→ **Problem details**:
Among the lines below, a stretch begins at the one with "the following ones." and ends at the one with "- - Fun fact: When". Repeat that stretch exactly, ends included.
[Start of section]
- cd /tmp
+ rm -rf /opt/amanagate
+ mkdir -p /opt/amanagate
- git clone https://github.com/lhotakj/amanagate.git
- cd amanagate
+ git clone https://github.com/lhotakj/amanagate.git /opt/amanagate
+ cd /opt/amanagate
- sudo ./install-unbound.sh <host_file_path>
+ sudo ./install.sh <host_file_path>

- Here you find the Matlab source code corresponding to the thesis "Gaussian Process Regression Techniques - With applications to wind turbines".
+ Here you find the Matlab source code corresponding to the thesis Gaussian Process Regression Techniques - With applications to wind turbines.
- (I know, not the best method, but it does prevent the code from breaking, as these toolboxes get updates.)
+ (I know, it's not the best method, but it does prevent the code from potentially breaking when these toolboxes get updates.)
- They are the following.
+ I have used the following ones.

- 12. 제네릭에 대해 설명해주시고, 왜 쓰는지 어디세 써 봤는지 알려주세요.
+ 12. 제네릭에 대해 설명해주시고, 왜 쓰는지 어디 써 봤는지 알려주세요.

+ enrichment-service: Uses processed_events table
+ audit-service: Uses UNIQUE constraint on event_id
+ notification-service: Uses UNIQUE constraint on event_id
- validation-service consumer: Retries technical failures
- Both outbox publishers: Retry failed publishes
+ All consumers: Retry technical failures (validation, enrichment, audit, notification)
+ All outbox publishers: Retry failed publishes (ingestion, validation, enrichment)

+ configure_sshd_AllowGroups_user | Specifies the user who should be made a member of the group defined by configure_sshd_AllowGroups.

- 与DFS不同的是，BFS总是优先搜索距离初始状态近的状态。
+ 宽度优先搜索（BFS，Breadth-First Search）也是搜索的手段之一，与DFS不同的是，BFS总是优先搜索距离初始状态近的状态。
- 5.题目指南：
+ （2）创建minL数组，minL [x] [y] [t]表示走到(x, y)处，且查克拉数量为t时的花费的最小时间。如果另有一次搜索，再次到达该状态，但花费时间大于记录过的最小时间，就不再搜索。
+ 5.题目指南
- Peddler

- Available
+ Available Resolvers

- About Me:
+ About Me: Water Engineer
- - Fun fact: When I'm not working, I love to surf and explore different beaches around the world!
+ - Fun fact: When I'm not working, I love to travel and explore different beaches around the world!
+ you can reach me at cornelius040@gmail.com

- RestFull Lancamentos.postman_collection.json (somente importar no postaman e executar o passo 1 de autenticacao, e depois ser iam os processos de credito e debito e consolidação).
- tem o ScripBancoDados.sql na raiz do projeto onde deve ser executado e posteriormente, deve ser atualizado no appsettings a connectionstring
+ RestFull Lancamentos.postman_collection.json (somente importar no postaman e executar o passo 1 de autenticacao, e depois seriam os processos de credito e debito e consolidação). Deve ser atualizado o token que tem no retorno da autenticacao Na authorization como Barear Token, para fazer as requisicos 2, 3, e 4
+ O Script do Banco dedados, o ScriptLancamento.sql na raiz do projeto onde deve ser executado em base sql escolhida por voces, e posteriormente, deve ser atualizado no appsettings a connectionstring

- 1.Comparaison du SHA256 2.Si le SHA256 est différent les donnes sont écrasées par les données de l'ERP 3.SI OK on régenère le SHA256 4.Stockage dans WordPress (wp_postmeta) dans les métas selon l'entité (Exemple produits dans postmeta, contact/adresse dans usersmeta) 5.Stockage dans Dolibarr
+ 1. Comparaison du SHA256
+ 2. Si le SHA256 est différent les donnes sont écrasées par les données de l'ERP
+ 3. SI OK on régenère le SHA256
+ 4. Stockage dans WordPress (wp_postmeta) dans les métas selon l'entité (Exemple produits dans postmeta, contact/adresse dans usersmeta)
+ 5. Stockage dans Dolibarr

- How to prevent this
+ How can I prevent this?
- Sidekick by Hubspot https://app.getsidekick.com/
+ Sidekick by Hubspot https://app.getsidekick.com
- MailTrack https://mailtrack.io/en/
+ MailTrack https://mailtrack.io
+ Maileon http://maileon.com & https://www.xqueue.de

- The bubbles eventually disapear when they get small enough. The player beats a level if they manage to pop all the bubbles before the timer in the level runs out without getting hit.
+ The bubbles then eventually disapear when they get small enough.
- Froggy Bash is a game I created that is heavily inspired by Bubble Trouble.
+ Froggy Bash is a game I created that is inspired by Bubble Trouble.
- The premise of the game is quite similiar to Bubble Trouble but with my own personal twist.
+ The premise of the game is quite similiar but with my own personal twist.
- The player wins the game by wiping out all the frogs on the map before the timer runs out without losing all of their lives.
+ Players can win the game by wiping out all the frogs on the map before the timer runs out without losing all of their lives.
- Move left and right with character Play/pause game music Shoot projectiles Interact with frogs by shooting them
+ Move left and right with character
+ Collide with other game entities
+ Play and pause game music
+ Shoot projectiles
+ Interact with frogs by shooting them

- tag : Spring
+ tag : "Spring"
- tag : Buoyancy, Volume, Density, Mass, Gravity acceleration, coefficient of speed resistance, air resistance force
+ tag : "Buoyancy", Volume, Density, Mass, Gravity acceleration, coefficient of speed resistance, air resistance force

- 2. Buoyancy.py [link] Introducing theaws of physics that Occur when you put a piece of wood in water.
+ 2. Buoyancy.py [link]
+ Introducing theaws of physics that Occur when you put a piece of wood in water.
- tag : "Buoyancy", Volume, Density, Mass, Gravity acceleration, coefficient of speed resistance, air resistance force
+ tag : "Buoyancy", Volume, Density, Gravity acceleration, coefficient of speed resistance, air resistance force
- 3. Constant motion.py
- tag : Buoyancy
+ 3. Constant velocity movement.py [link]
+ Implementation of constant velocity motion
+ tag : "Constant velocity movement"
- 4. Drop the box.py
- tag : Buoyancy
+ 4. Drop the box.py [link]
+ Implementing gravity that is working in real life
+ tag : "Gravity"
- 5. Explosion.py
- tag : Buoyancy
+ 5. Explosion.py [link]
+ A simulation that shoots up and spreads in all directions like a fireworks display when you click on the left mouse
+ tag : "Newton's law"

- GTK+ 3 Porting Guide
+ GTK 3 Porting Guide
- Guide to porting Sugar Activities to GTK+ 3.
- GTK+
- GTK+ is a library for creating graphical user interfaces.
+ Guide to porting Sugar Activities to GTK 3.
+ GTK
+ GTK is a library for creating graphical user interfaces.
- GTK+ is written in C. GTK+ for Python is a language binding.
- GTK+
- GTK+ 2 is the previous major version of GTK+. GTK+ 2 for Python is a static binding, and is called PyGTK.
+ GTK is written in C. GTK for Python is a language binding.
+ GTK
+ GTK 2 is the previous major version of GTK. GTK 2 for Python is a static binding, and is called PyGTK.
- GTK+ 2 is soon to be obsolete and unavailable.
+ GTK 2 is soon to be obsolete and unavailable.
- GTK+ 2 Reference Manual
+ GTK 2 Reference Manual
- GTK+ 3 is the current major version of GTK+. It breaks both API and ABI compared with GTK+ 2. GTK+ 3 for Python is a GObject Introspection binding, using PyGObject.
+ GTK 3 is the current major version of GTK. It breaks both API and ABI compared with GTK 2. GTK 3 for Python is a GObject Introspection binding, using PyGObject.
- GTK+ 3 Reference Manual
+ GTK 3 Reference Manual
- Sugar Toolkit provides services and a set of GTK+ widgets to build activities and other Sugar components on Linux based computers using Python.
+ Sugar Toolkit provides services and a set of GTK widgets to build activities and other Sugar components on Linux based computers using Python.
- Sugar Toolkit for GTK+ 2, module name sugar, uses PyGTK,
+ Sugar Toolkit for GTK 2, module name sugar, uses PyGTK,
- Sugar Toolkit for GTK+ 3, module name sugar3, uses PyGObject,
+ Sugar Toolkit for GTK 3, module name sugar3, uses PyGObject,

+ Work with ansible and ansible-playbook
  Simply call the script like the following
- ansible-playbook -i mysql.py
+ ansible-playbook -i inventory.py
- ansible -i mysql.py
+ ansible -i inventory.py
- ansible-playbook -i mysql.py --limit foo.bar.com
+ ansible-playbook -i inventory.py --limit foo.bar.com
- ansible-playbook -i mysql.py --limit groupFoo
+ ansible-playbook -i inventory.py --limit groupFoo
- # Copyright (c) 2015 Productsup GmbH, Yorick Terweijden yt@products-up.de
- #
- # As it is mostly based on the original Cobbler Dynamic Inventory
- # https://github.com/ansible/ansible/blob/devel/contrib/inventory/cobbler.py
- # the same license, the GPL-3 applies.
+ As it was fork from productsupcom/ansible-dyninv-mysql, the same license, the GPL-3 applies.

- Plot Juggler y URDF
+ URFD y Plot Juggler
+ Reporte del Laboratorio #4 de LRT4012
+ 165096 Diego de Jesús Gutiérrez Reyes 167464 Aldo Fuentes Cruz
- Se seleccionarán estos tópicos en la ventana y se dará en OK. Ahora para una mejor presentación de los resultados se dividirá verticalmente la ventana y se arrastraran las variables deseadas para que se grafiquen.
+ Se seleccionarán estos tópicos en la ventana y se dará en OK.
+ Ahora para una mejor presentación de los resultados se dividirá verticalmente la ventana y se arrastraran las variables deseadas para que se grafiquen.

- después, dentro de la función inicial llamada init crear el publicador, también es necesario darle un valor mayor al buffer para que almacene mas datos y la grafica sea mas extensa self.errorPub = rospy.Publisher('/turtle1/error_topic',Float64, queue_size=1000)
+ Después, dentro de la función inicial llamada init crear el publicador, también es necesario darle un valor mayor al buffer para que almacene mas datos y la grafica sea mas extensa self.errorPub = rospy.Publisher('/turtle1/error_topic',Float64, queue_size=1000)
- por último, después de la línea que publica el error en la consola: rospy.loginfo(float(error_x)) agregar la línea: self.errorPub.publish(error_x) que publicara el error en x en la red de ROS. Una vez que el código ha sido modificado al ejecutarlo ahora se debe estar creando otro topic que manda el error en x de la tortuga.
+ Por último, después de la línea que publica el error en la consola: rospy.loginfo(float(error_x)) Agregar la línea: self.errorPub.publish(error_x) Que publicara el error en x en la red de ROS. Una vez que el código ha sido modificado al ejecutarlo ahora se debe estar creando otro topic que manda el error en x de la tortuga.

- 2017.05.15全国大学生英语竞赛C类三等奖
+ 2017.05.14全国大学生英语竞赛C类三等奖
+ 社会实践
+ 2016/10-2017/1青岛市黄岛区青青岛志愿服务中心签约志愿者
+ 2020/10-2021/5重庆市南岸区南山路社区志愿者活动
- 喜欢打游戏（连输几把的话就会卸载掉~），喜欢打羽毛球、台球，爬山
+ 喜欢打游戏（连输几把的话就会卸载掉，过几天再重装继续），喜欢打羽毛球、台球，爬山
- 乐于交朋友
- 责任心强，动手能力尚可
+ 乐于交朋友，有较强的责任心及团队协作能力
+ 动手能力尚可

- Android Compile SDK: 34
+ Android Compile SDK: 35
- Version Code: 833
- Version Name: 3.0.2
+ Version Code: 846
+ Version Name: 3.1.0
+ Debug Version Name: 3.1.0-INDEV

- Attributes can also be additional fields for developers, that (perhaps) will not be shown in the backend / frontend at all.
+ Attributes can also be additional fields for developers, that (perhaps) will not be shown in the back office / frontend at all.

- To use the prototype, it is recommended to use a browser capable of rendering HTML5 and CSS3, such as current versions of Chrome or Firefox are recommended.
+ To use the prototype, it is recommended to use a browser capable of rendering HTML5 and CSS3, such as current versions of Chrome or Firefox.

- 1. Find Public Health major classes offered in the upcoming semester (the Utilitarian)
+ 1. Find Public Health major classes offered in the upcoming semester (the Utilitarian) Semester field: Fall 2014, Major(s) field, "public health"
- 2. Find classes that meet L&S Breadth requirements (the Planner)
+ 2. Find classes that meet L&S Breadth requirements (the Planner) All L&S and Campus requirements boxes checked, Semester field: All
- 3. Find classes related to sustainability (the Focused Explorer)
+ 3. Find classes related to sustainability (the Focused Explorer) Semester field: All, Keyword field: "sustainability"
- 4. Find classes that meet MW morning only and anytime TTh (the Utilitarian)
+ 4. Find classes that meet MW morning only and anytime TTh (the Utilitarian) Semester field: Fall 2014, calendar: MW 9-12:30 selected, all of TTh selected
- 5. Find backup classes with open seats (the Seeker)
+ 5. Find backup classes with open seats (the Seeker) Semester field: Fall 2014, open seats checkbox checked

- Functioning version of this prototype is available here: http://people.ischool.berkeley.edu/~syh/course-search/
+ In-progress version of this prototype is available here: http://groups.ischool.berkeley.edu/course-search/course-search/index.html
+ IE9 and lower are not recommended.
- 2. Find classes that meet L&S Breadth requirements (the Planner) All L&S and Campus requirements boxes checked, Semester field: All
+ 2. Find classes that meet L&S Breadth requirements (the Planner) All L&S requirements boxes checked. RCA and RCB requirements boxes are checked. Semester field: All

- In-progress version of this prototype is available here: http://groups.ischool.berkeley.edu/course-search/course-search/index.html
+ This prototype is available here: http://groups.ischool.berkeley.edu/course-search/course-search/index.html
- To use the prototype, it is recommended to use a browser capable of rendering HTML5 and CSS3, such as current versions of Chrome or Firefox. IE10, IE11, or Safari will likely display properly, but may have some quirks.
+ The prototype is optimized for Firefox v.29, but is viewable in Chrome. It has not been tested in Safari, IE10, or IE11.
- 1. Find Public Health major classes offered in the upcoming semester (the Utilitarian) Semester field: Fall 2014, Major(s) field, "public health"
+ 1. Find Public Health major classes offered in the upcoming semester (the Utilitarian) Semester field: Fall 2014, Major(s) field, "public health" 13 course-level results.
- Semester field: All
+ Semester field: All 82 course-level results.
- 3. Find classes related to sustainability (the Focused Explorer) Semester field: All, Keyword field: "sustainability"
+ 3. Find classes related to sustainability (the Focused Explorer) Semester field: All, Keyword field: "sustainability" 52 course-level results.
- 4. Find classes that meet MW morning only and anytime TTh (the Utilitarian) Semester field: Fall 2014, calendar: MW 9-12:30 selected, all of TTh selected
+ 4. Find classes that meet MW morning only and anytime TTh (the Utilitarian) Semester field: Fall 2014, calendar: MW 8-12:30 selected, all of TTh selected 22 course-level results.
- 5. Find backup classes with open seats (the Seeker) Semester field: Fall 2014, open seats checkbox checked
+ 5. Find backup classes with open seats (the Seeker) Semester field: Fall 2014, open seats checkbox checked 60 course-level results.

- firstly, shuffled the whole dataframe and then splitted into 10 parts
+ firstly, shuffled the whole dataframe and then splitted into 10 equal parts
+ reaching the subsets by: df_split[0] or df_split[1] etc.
[End of section]
→ **Answer space**:
+ I have used the following ones.

- 12. 제네릭에 대해 설명해주시고, 왜 쓰는지 어디세 써 봤는지 알려주세요.
+ 12. 제네릭에 대해 설명해주시고, 왜 쓰는지 어디 써 봤는지 알려주세요.

+ enrichment-service: Uses processed_events table
+ audit-service: Uses UNIQUE constraint on event_id
+ notification-service: Uses UNIQUE constraint on event_id
- validation-service consumer: Retries technical failures
- Both outbox publishers: Retry failed publishes
+ All consumers: Retry technical failures (validation, enrichment, audit, notification)
+ All outbox publishers: Retry failed publishes (ingestion, validation, enrichment)

+ configure_sshd_AllowGroups_user | Specifies the user who should be made a member of the group defined by configure_sshd_AllowGroups.

- 与DFS不同的是，BFS总是优先搜索距离初始状态近的状态。
+ 宽度优先搜索（BFS，Breadth-First Search）也是搜索的手段之一，与DFS不同的是，BFS总是优先搜索距离初始状态近的状态。
- 5.题目指南：
+ （2）创建minL数组，minL [x] [y] [t]表示走到(x, y)处，且查克拉数量为t时的花费的最小时间。如果另有一次搜索，再次到达该状态，但花费时间大于记录过的最小时间，就不再搜索。
+ 5.题目指南
- Peddler

- Available
+ Available Resolvers

- About Me:
+ About Me: Water Engineer
- - Fun fact: When I'm not working, I love to surf and explore different beaches around the world!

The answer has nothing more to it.